§ Problem to work on
Find the word "действие" in the listing. Copy out each line where it occurs.
=== Begin Enclosure ===
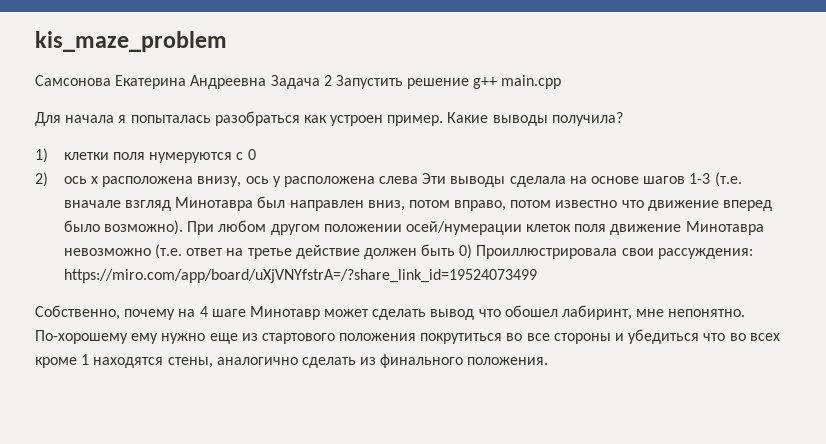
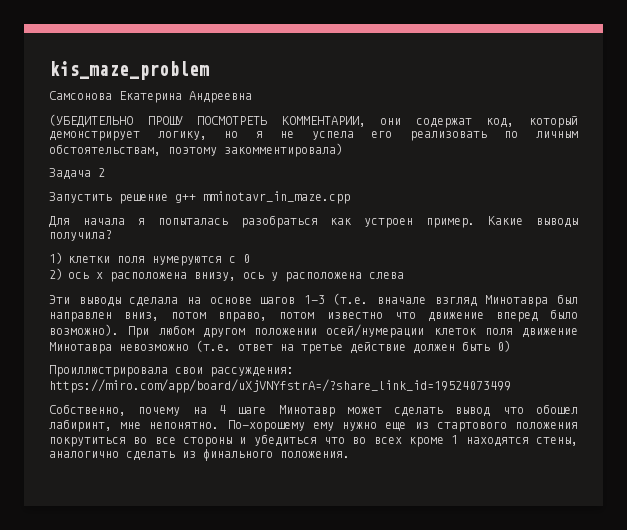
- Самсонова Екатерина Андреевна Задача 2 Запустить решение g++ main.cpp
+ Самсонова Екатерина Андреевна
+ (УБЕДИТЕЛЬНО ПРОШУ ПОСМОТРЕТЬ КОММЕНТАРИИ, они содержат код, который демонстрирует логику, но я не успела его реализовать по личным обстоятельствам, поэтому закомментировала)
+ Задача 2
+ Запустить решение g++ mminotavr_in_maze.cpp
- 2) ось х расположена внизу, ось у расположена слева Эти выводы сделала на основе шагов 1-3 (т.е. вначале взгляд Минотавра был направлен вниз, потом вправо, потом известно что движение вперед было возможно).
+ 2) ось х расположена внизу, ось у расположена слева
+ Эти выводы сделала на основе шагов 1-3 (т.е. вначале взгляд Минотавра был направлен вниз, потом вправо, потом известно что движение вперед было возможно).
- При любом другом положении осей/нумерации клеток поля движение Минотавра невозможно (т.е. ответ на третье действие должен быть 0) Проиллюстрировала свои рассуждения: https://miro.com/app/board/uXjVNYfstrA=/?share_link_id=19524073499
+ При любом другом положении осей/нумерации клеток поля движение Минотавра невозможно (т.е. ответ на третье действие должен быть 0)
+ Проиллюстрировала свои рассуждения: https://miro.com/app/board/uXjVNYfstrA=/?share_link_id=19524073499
=== End Enclosure ===
=== Begin Enclosure ===
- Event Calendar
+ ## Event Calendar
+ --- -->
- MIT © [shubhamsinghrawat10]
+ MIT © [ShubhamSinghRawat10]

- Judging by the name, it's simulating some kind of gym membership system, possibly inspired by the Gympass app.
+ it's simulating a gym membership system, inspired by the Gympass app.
=== End Enclosure ===
§ Response area
- При любом другом положении осей/нумерации клеток поля движение Минотавра невозможно (т.е. ответ на третье действие должен быть 0) Проиллюстрировала свои рассуждения: https://miro.com/app/board/uXjVNYfstrA=/?share_link_id=19524073499
+ При любом другом положении осей/нумерации клеток поля движение Минотавра невозможно (т.е. ответ на третье действие должен быть 0)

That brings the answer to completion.